Itemized modification records:
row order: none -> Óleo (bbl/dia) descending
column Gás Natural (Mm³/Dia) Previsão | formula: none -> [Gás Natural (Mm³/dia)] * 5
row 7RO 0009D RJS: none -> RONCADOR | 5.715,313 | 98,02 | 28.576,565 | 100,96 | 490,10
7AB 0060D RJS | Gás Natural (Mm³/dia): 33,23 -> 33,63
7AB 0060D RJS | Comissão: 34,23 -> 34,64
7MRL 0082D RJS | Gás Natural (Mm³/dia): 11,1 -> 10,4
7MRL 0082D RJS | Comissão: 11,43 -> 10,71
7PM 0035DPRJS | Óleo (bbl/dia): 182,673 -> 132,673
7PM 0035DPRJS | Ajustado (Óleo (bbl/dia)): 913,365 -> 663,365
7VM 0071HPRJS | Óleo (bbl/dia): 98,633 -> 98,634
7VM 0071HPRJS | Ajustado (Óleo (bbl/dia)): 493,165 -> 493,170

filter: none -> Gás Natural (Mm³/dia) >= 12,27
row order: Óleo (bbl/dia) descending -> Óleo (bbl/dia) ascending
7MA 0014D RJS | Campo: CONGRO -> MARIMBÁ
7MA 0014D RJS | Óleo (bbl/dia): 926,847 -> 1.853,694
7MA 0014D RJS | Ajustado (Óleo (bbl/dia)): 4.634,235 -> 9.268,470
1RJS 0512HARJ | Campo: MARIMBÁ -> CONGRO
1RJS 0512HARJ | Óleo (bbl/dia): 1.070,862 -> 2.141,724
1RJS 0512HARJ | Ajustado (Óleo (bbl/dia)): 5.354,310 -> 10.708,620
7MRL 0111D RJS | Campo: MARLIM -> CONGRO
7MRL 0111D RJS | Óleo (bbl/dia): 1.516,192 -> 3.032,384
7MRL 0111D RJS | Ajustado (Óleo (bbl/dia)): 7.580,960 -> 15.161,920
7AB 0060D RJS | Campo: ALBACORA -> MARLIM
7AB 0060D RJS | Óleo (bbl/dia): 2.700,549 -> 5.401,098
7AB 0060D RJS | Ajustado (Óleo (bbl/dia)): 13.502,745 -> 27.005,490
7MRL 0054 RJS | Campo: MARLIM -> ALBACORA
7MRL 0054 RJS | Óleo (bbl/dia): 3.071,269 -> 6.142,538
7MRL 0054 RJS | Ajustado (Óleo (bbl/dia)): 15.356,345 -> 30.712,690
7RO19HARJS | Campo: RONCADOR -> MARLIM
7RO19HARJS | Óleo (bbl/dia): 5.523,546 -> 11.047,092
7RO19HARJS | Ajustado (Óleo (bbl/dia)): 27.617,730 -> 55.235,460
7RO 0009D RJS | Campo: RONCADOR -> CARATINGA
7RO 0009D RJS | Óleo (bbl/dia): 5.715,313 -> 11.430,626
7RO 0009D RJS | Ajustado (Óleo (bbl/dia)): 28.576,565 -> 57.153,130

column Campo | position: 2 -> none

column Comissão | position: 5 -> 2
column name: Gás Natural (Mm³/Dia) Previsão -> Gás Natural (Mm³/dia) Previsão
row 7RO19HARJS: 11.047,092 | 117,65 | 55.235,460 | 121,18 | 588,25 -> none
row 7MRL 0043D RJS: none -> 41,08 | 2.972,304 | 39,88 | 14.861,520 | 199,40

- _BRIEF_
Scan the data above and report each line in which "Natural" is present.

- _EXERCISE RESULT_
column Gás Natural (Mm³/Dia) Previsão | formula: none -> [Gás Natural (Mm³/dia)] * 5
7AB 0060D RJS | Gás Natural (Mm³/dia): 33,23 -> 33,63
7MRL 0082D RJS | Gás Natural (Mm³/dia): 11,1 -> 10,4
filter: none -> Gás Natural (Mm³/dia) >= 12,27
column name: Gás Natural (Mm³/Dia) Previsão -> Gás Natural (Mm³/dia) Previsão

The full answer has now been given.